Guillermo O’Donnell decía, palabras más, palabras menos, que el sistema procura mantener las relaciones sociales de producción entre las diferentes clases sociales, aunque, a veces, esto afecte de manera negativa los intereses de las clases dominantes.
No es una gran novedad.
Lo que se deduce de la consideración de O’Donnell es que el capitalismo siempre gana. El fordismo, el Estado Benefactor, el wokismo rosa y el delirio de la descarbonización son buenos ejemplos de ello: constituyen elementos que, sí, a un nivel discursivo y efectivo se oponen a los intereses de una parte de los sectores dominantes, pero, al final de cuentas, no hacen más que fortalecer la dinámica de las relaciones sociales de producción vigentes en el capitalismo.
Pablo Rodas aseguraba que, en momentos de crisis, el capitalismo, además, produce espontáneamente válvulas de escape para encauzar la tensión social. Eso, según él, fueron las maquilas textiles del Triángulo Norte en los 80-90.
De nuevo: el capitalismo siempre gana.
Los productos culturales y las ideologías no escapan a este tipo de fenómenos: la estética de las vanguardias, aunque en un principio sea profundamente contestataria y subversiva, se incorpora a las estructuras burguesas y luego se neutraliza con edulcorantes. Así, entonces, queda desprovista de sus amenazantes estridencias y pasa a ser símbolo nacional, reciclaje, ideología.
Eso sucedió, por ejemplo, con el tango, el rock y el reguetón, que mudaron rápidamente del desenfado marginal a la rebeldía pasteurizada de los hijos de familias bien.
Eso sucedió, curiosamente, con José León Sánchez: el escritor maldito autoconvocado que salió de la chorpa para recibir la consideración de la intelectualidad hegemónica del PLN (hasta un viceministerio de Justicia le ofrecieron).
Y eso sucedió, desde luego, con el socialismo, que siempre regresa, ya sea como superchería retórica o como souvenir intelectual, sencillamente, porque el capitalismo no puede vivir sin su enemigo.

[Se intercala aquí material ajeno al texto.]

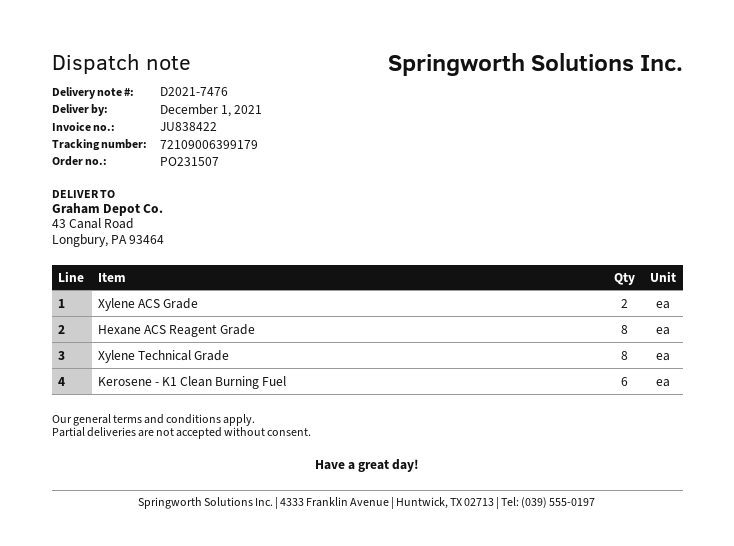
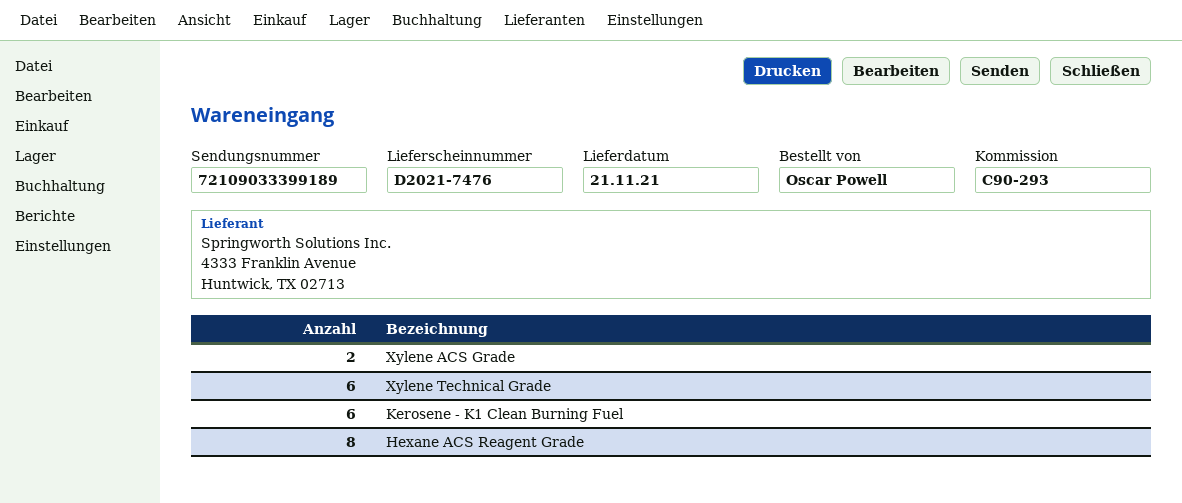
delivery date: 2021-12-01 -> 2021-11-21
tracking number: 72109006399179 -> 72109033399189
Xylene Technical Grade: 8 -> 6

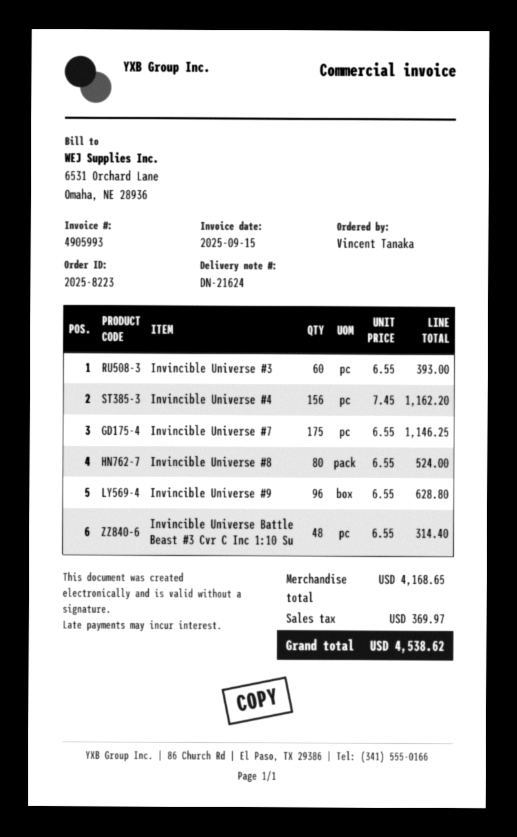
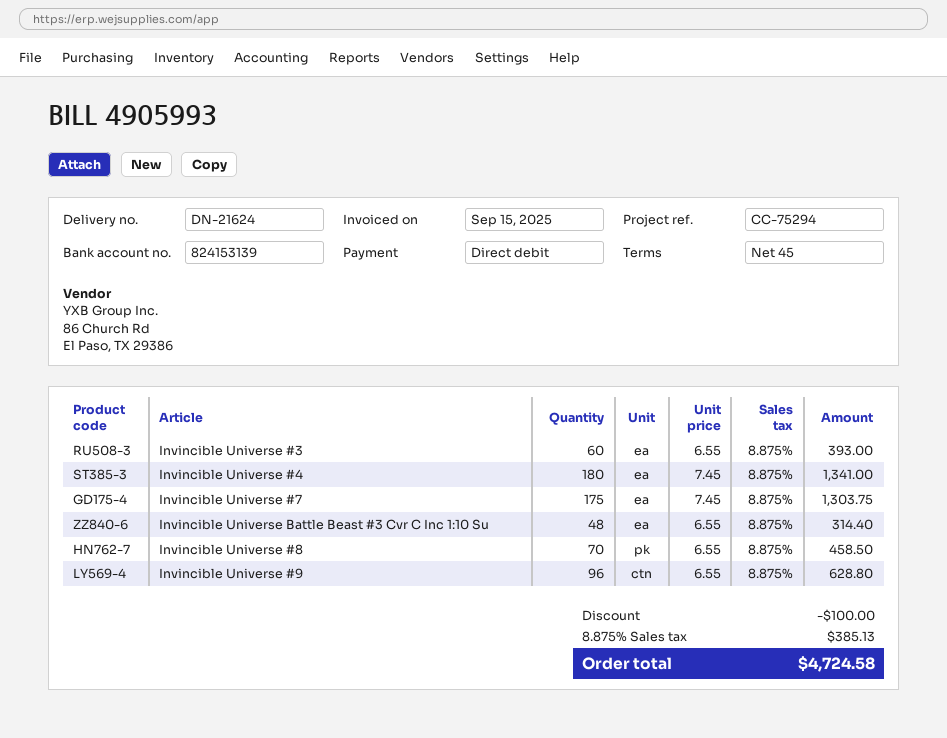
Invincible Universe #4: 156 x 7.45 = 1162.20 -> 180 x 7.45 = 1341.00
Invincible Universe #7: 175 x 6.55 = 1146.25 -> 175 x 7.45 = 1303.75
Invincible Universe #8: 80 x 6.55 = 524.00 -> 70 x 6.55 = 458.50
discount: none -> 100.00
tax: 369.97 -> 385.13
total: 4538.62 -> 4724.58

O mejor dicho: porque el capitalismo no puede vivir sin el temor de que el fantasma de su enemigo aparezca de nuevo. Por eso en Europa, Estados Unidos y hasta en América Latina se ha reciclado, mediante una curiosa mezcla devoción y rencor, toda la vasta iconografía soviética y guerrillera.
Transitamos, con todo, por un momento muy confuso en lo que atañe a categorías políticas. Es decir, resulta, a todas luces, un ejercicio temerario hablar de ideologías en los mismos términos del siglo XX. Sucede que desde que la gente que simpatiza con el socialismo tiene mejores salarios que la gente, digamos, facha uno ya no sabe en qué parte de la derecha está la izquierda y en qué parte de la izquierda está la derecha.
La cultura de masas del pasado ha sustituido acontecimientos como las guerras, las elecciones, los movimientos subversivos en el tejido de la memoria generacional. Y tal vez por eso el mayor peligro para el futuro de nuestra cultura, precisamente, sea su propio pasado. Y bueno… sino que lo digan los furiosos progres que hoy critican la decisión del gobierno de no apoyar la candidatura al BID de esa expresidenta que, hasta no hace mucho, apenas era considerada como una hija predilecta de La Negrita que mandó a garrotear asegurados un 8 de noviembre del 2013.